* _SUPPLIED RECORDS_
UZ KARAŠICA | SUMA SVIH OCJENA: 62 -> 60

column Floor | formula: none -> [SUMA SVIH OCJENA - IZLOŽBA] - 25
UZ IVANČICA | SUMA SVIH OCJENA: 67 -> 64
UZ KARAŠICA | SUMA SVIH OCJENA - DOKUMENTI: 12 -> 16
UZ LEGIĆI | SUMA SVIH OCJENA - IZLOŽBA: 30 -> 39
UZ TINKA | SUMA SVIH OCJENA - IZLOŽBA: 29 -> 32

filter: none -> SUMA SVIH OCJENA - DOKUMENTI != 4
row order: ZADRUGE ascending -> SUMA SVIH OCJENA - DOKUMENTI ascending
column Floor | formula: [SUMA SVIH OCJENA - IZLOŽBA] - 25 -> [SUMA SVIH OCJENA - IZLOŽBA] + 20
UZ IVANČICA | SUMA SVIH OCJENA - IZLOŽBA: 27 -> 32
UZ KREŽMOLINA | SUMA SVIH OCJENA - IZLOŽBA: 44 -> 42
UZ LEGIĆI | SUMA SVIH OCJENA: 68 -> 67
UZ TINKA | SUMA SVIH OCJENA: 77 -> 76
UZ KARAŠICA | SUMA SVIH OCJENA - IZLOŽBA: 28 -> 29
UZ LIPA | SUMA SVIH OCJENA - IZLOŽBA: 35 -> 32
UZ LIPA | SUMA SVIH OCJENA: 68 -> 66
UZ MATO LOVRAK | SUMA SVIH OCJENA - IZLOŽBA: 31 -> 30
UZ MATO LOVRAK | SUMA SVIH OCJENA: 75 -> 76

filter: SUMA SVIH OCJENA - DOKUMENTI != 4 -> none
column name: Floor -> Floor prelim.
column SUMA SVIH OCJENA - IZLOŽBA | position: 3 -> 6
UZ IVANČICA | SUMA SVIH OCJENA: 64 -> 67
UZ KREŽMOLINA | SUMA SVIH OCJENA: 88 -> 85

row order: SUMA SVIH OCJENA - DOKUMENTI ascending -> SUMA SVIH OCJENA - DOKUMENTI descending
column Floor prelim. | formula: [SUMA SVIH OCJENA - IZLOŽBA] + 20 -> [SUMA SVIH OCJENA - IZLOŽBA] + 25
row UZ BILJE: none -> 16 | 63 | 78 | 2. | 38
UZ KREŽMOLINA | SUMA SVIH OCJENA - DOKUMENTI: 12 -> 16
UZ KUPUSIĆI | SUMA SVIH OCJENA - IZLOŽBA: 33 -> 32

* _TASK GOAL_
Please return every line from the first one in the records above down to the line containing "UZ LEGIĆI | SUMA SVIH OCJENA - IZLOŽBA: 30", including both, exactly as written and nothing more.

* _RESULT OF THIS TASK_
UZ KARAŠICA | SUMA SVIH OCJENA: 62 -> 60

column Floor | formula: none -> [SUMA SVIH OCJENA - IZLOŽBA] - 25
UZ IVANČICA | SUMA SVIH OCJENA: 67 -> 64
UZ KARAŠICA | SUMA SVIH OCJENA - DOKUMENTI: 12 -> 16
UZ LEGIĆI | SUMA SVIH OCJENA - IZLOŽBA: 30 -> 39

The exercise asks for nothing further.